Hopefully they will be understanding of your situation..

As for the goats, try playing music. I played the radio for all my new goats, and it really seemed to comfort them while I was gone


----------



## lottsagoats1 (Apr 12, 2014)

They are 8 weeks old and have been weaned for several weeks?????? Wow, that's young.

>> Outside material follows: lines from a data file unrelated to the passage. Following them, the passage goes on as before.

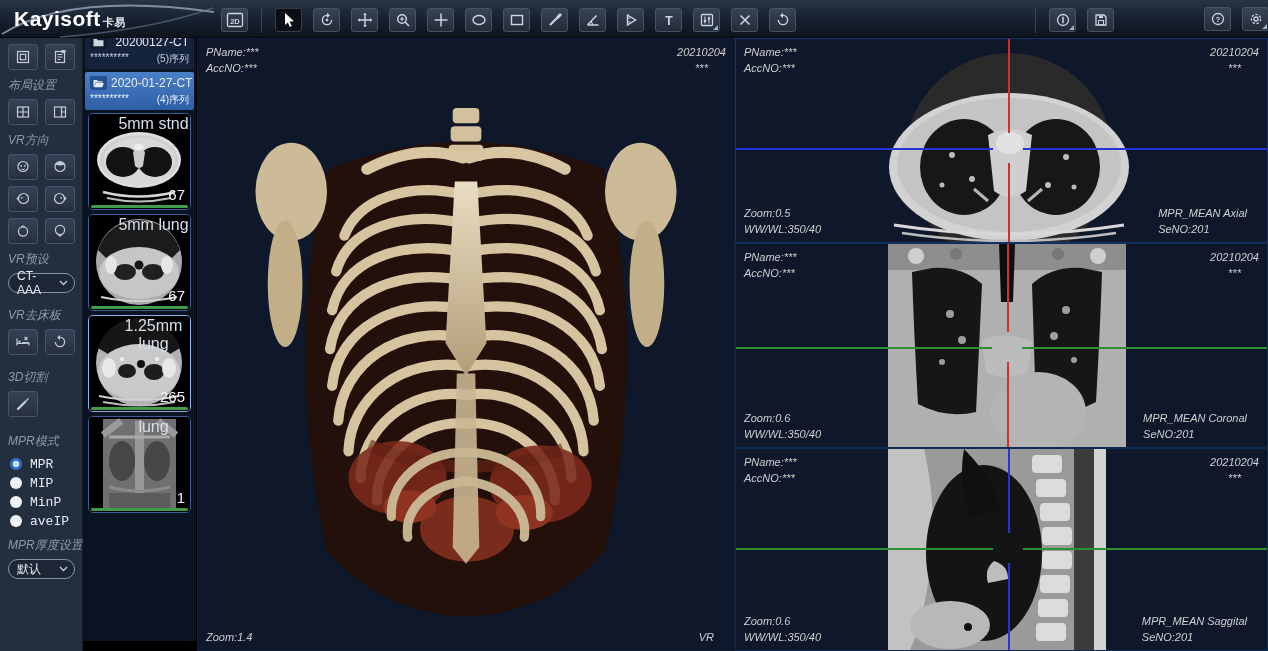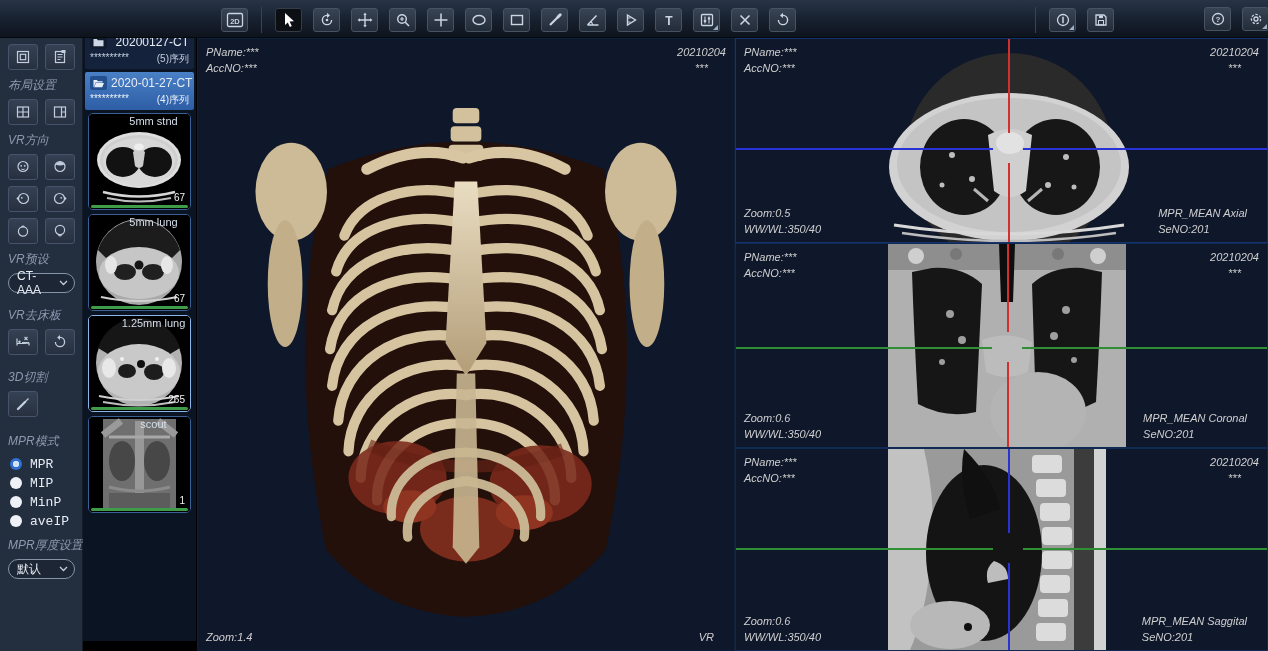"Kayisoft 卡易" div { html: none -> <div> <svg> <path></path> <path></path> </svg> <div> <span>Kayisoft</span><span>卡易</span> </div> </div> }
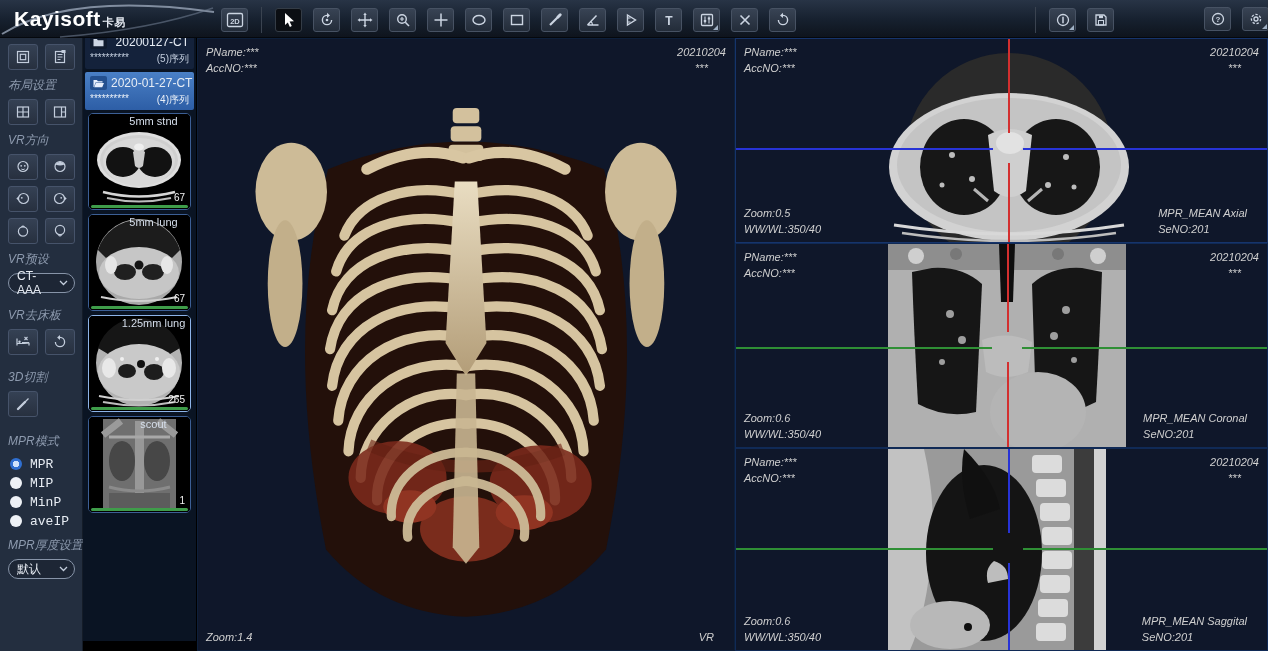"5mm stnd" .thumb-label { font-size: 11px -> 16px }
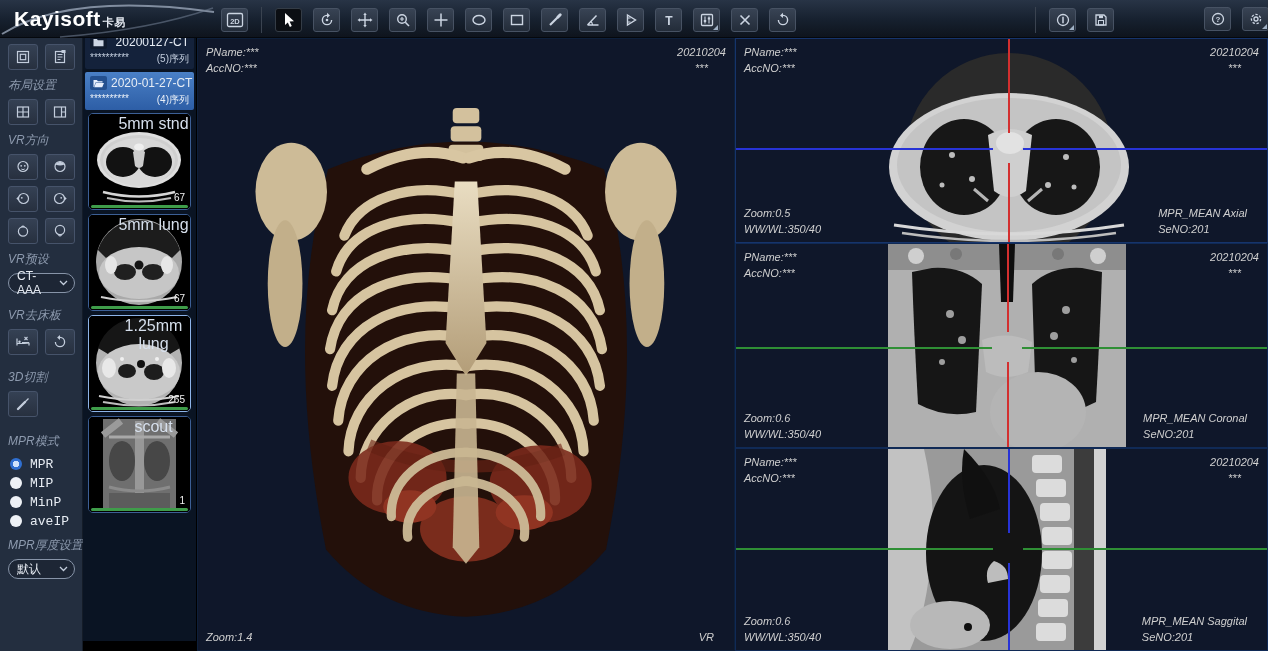"67" .thumb-num { font-size: 10px -> 15px }
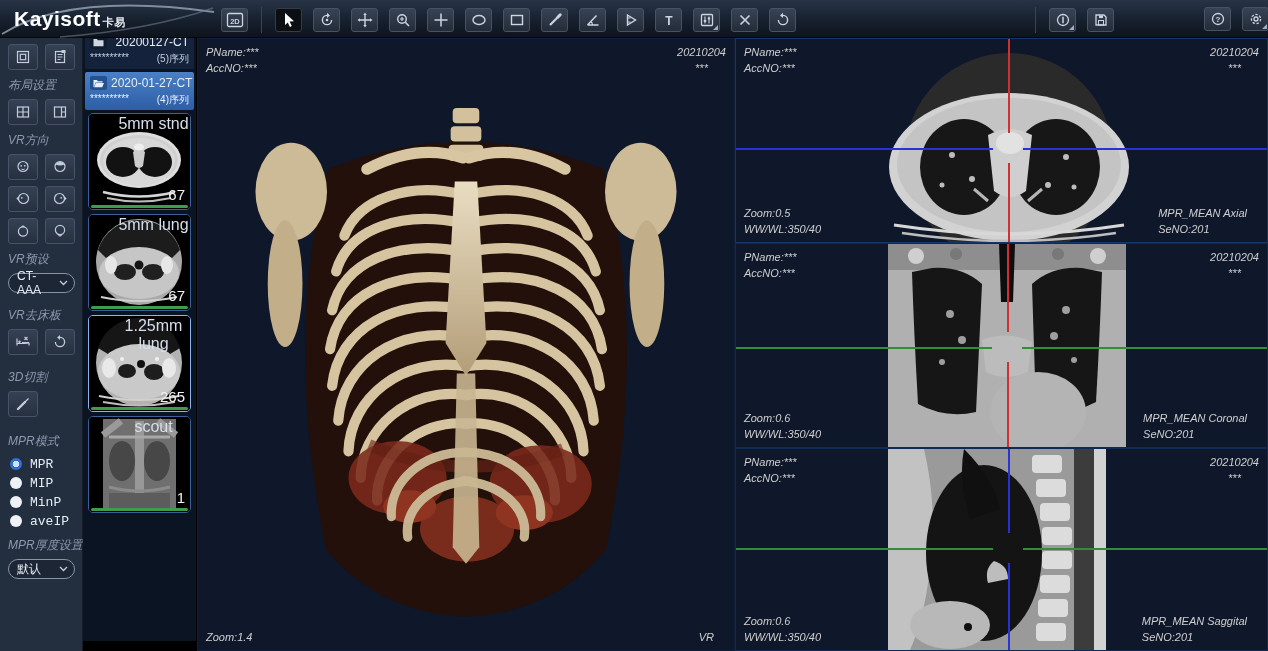"scout" div.thumb-label { text: scout -> lung }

Yeah, they're gonna scream until they feel more comfortable at their new home. If they were mine, I'd put them back on the bottle for another month or so. Just don't run to them every time they scream or you are rewarding their "baaaaad" behavior and they will keep it up.


----------



## sweetgoats (Oct 18, 2007)

I bet it is because a new place AND the fact they were weaned so young. That is way to young. They will lose their voice a day or two of yelling


----------



## wndngrvr (Dec 10, 2011)

They are too young - missing a mom. You could always get some goat milk replacer and put them back on the bottle for a few weeks and be their mom for awhile. It sure wouldn't hurt them. Poor little things. If I have a bottle baby I leave it on longer than 7 weeks but then I tend to spoil them. Also - I agree with the other person on people yelling at them.
I would come unglued if that was happening to my babies.


----------



## MsScamp (Feb 1, 2010)

kchevy said:


> I just got my first pair of ND girls. They are 8 week old bottle babies and incredibly clingy. I don't mind this, it's actually rather endearing, but I cannot leave them outside unless I want to subject anyone living in a 10 mile radius to horrible screaming. They do have each other for company and they have plenty of things to climb on and munch, maybe I'm missing something? I don't want my neighbors to start plotting my demise and I'd prefer my babies weren't miserable. Any tips are GREATLY appreciated!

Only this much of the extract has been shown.